Q176 Lin Homer: … What I think has happened—and I think you heard some of this in the evidence earlier today—is that there was definitely a culture in the mid-2000s when banks and other institutions were aggressively marketing avoidance schemes, and I think that has created an environment that we were not happy with.

A fivefold increase in prosecutions? Substantially greater powers with more resources? A stronger ability to bear down on avoidance and evasion than even a few years ago? This is not what campaigners wish the public to believe.

A great deal more remains to be done about tax avoidance and evasion. The Government is driving forward to do it.

My contribution to the back-bench debate on the subject, which I secured with Michael Meacher and Simon Hughes, is here. A recent article which I published in Business First Magazine may be found here on pages 20 and 21.

In a democracy, there will always be propaganda.

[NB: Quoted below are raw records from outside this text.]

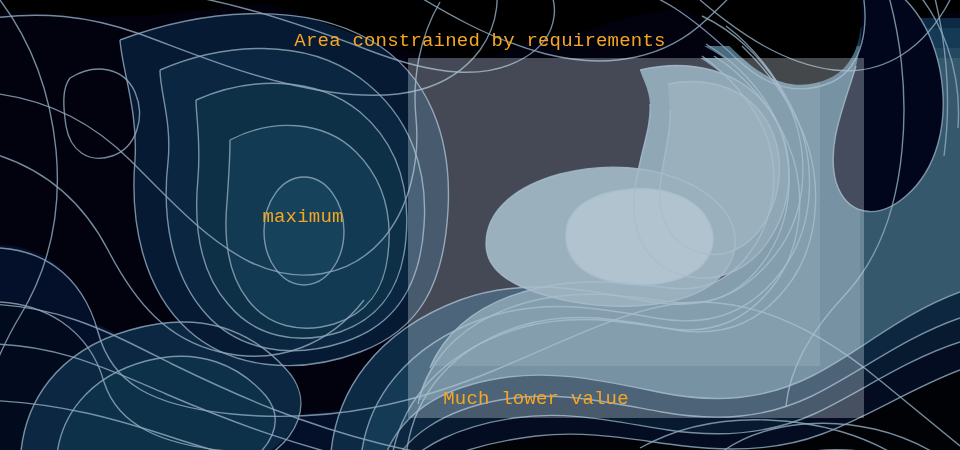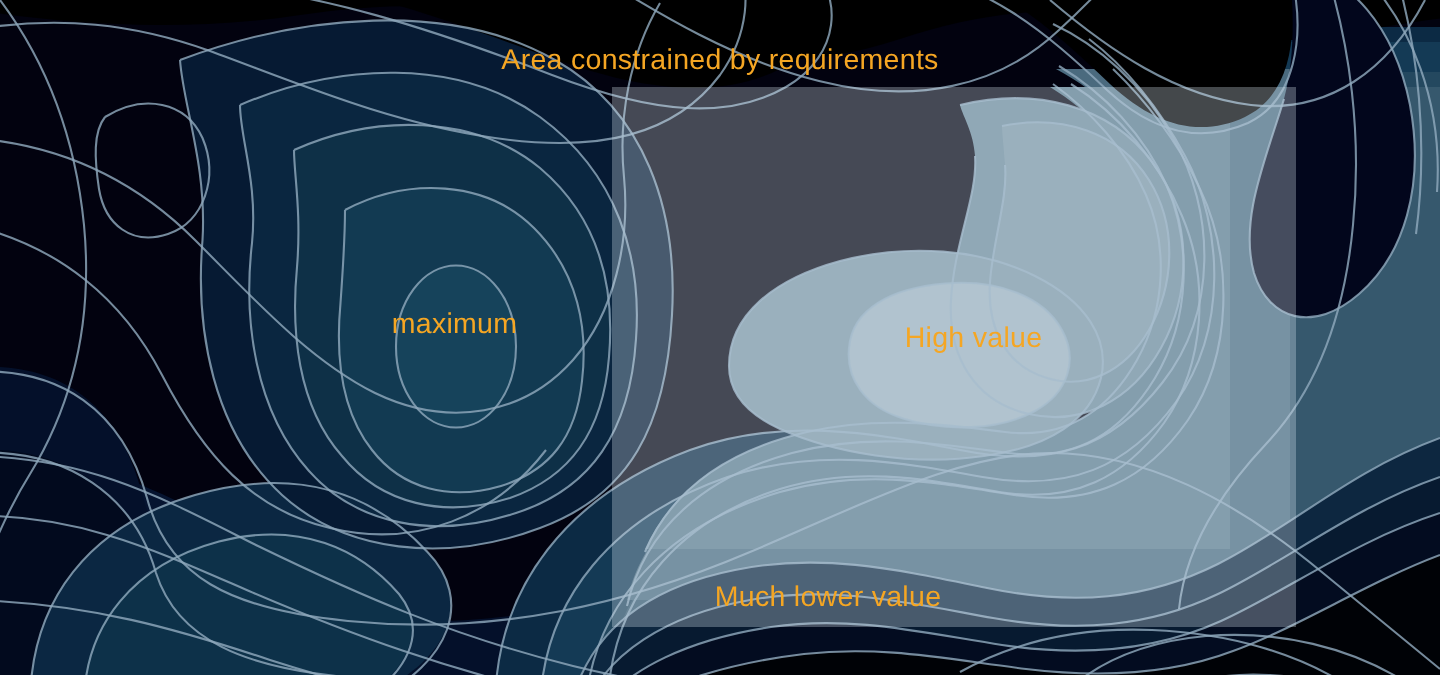"Area constrained by requirements" div { font-family: none -> Liberation Mono, monospace }
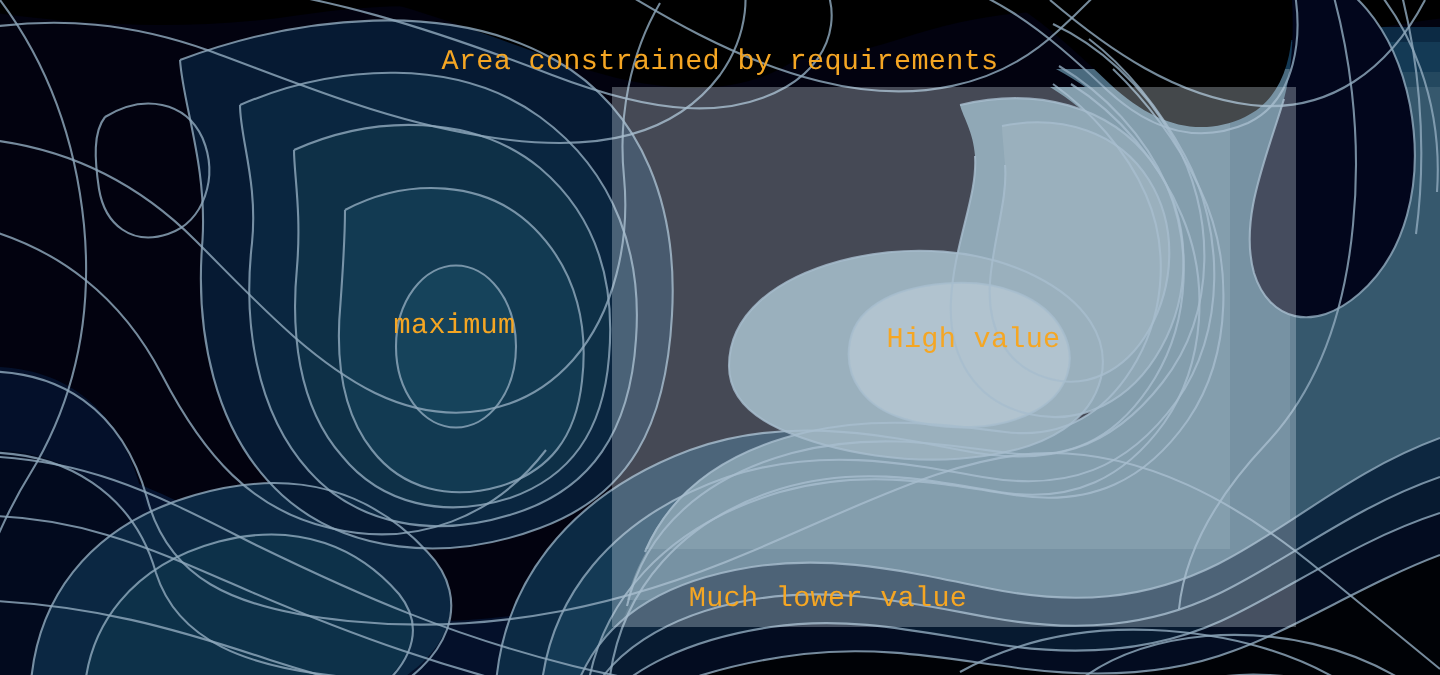"High value" div.annotation { html: <div>High value</div> -> none }
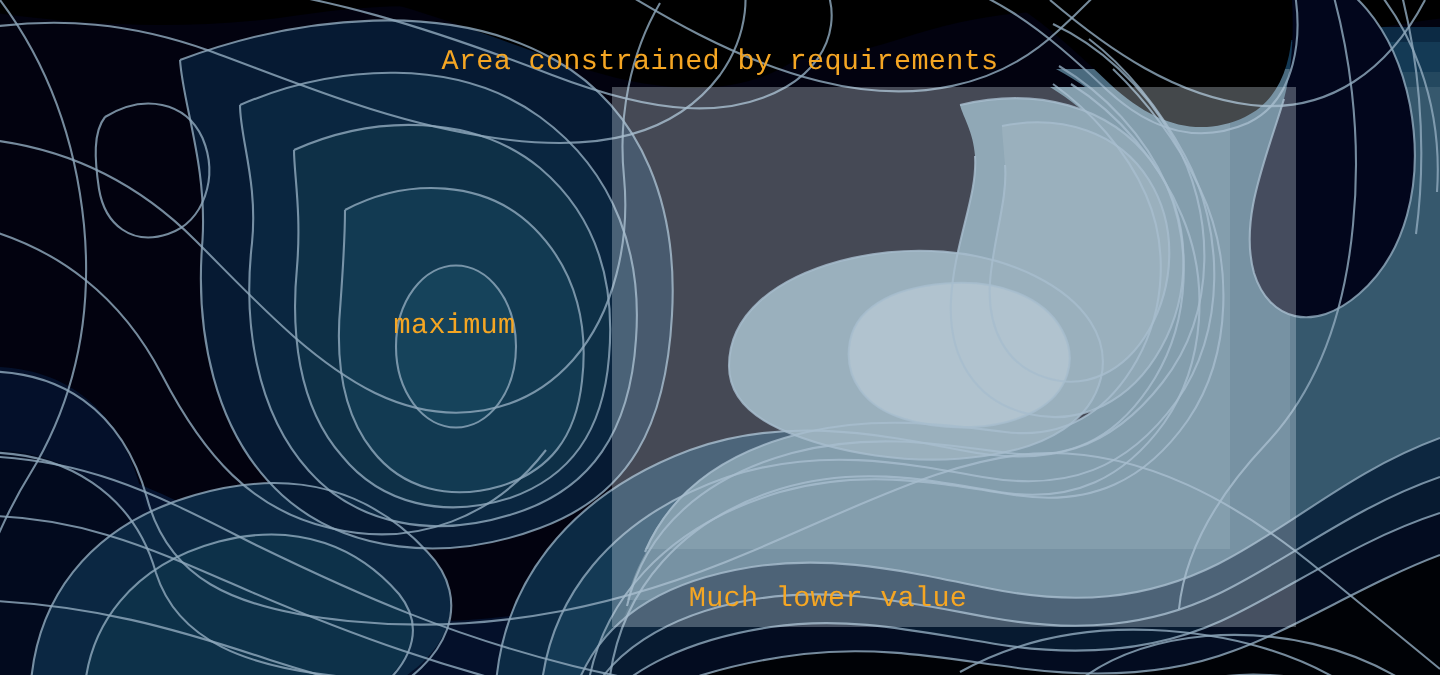"Much lower value" #ann-low { left: 552px -> 536px }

However, the idea that this Government has been soft on tax avoidance and evasion is a nonsense which does not withstand serious scrutiny against the facts.

2 Comments

  1. The unbelievably cynical strategy of the Conservatives with regard to “tax avoidance” is to slam middle-class contractors that never broke a law with non-appealable, retrospective tax bills going back 10 years. The calculation being that said contractors will fold and never get to see their day in court (for their tax arrangements to actually be judged on their own merits).
    Meanwhile, the big fish with their multi-billion pounds avoidance get a lecture and maybe a slap on the wrist, before continuing business as usual.
    And the British public get articles like this, to create the illusion that the Government is actually doing something that benefits the common man.